Monday, March 3, 2014

Yes, Im human too...

This early morning, I've read an online article about how 3 girls of the same religion approached each other.

I personally considered myself as a stone heart-ed woman. I hardly care what others thought about me, and seldom take notice of those minor selfish happenings around me. But when i read this article, it made me reminisce the times before i wore my hijab.

The story of the article took place in a local college in Malaysia (obviously, because the scenario is familiar to a Malay environment). A young hijabless woman wanted to perform her prayers in a surau, but she accidently forgotten her telekung. She asked another young woman (who looks like she's done her prayer) if she can borrow her telekung for awhile.

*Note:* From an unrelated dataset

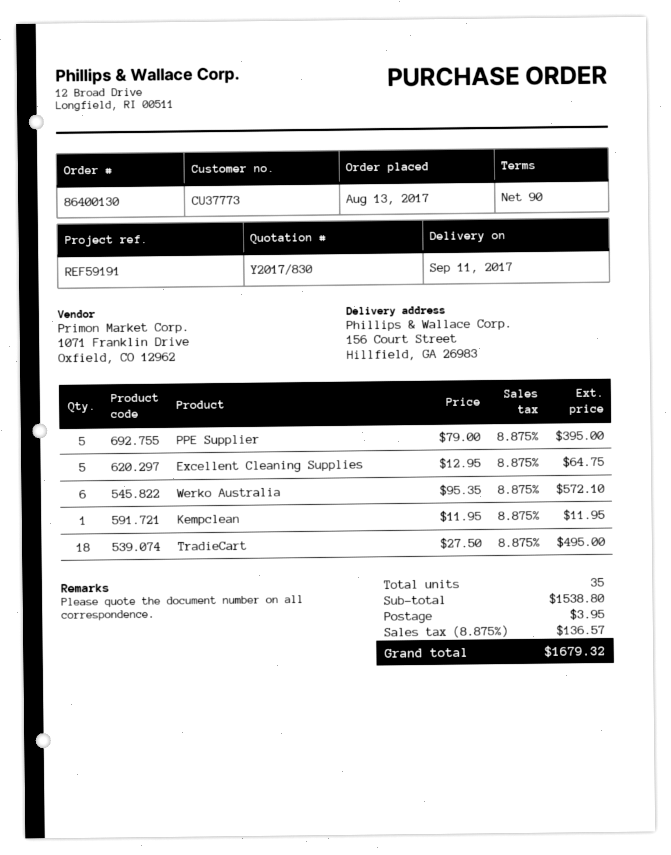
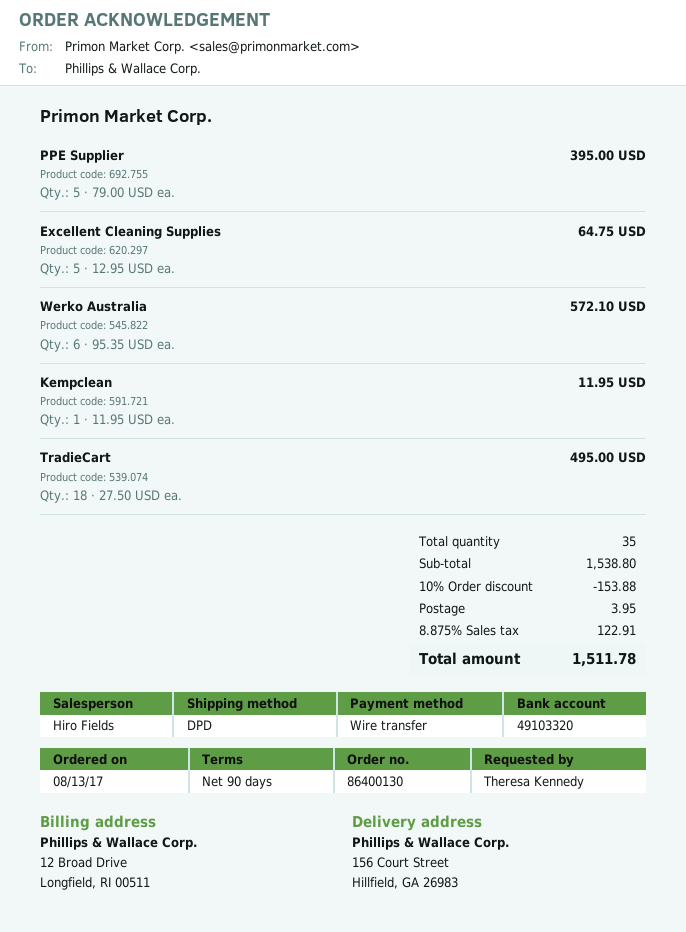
discount: none -> 10% = 153.88
tax: 8.875% = 136.57 -> 8.875% = 122.91
total: 1679.32 -> 1511.78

Instead of lending the hijabless woman, she dissed her so bad about her not wearing a hijab. She gotten so angry but she said nothing, until approached another well hijab-ed woman. Apologetically, she overheard the disses and scolded the mean woman for being rude and disrespectful towards another sister of the same religion. Egotistically, the mean hijab woman kept on saying that the hijabless woman is a disgrace to the religion and she doesn't belong in the surau. The nice woman reminded her that, even in hijab is worthless if their character (akhlak) is bad. The mean woman went away resentfully. The nice woman lend her telekung to the hijabless woman, and they prayed together. After their prayers, the hijabless woman thanked the woman who saved her, and the nice woman praised her thoughtfulness. The hijabless said she wasn't worth the praise as she is sinful towards Allah for not covering up. The nice woman said,

"The soul is much more beautiful if its protected. I understand that we need time to change, but bear in mind, that time doesn't wait for us."

This simple story almost brought tears to me. Why? Because it really happens.

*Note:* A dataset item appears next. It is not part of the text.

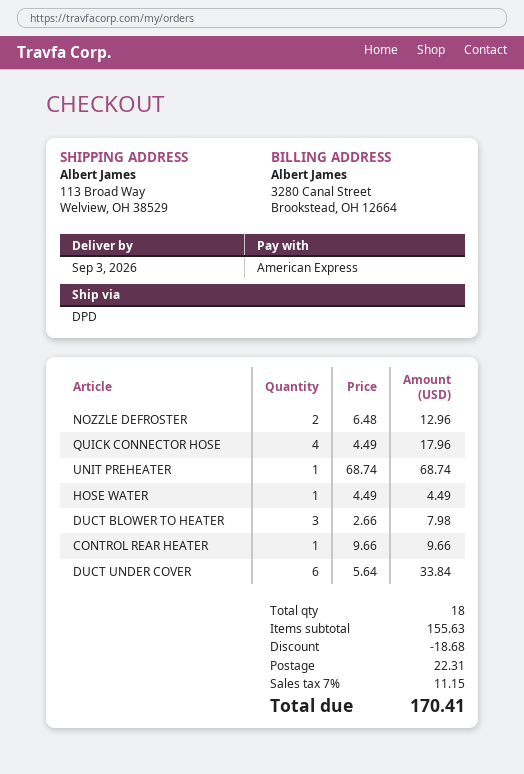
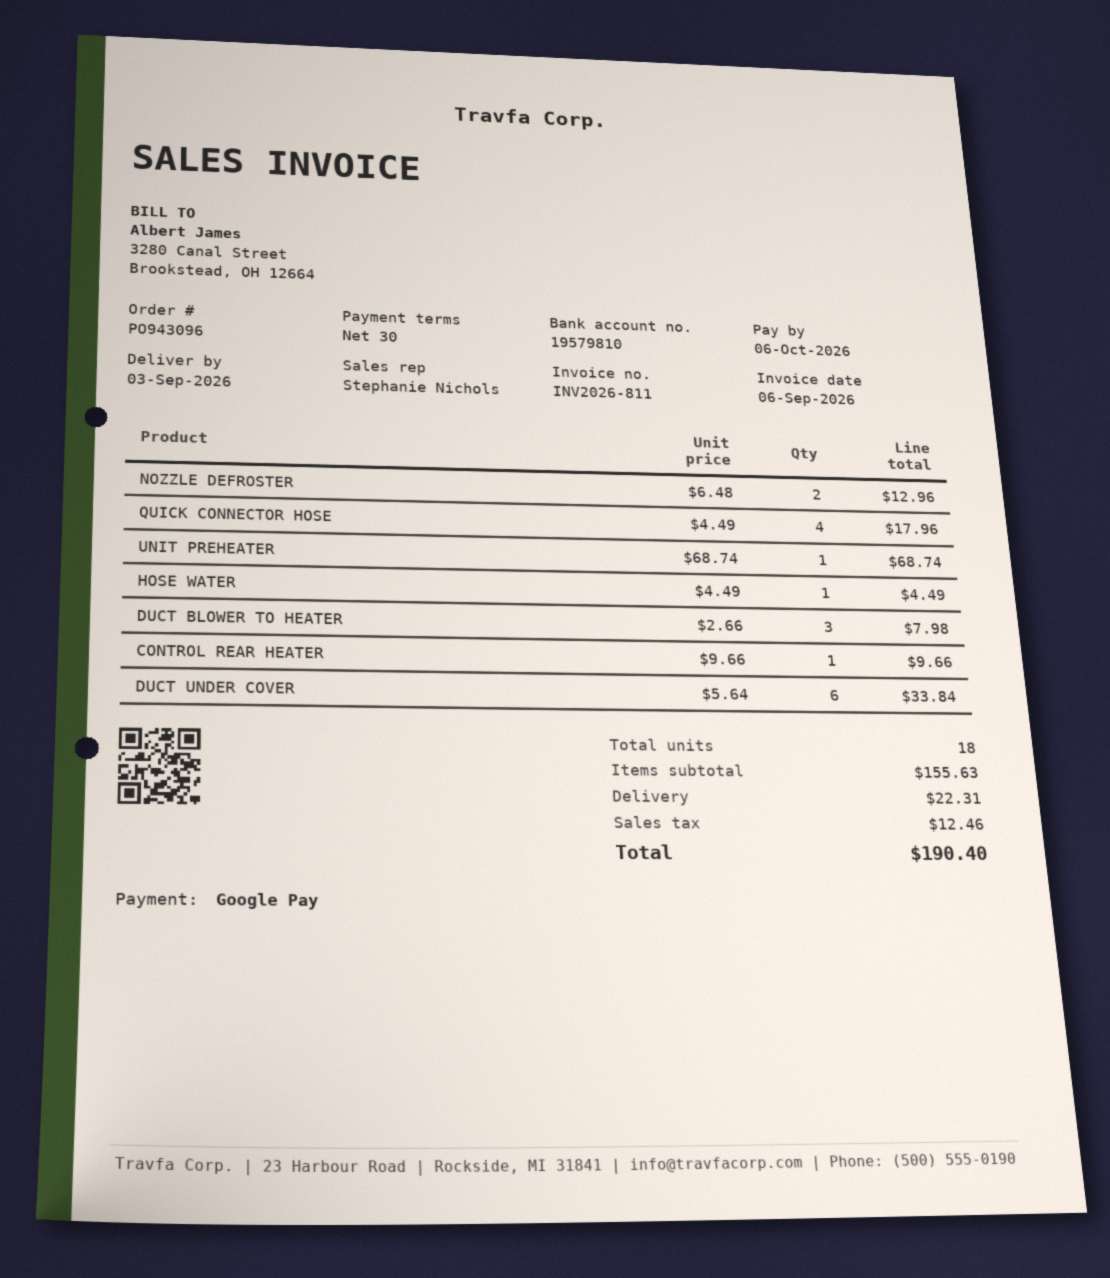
payment method: American Express -> Google Pay
discount: 18.68 -> none
tax: 11.15 -> 12.46
total: 170.41 -> 190.40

I was one of the women who was often dissed and shun away by this community of hijabis. I dare to say that they are so pretentious, they stopped and was friendly as soon as they knew my celebrity parents. How 'nice'.

These narrow minded people are one of the reason i stay a low profile during my years of studying. One minute they hate you, talk behind your back, next minute, they want to be your best friend. fakers! Me, just being who i am, don't really take notice of what they had to say about me, but what's annoying is when they hover around, being close to me like flies afterwards.

No. I don't hold any grudge upon them, but knowing how these community works, they're giving muslimah a bad name, and i'm ashamed of it. That's why i had this ideology of, why should i wear hijab when looking like them is making me like one of them? Of course, that's wrong to think like that, and i admit i wasn't mature about it. Wearing hijabs or covering our aurah in general is wajib, and has nothing to do with others. We are judged (akhirat) as an individual.

What im trying to say is, there is ALOT of mean hijabis out there that would diss you so bad. But lets not forget about the nice hijabis whom are willing to guide people like me sincerely. People like my best friend, CheQin. Just thinking, how lucky i am to got stuck to my CheQin so early, that these other mean girls doesn't mean a THING!!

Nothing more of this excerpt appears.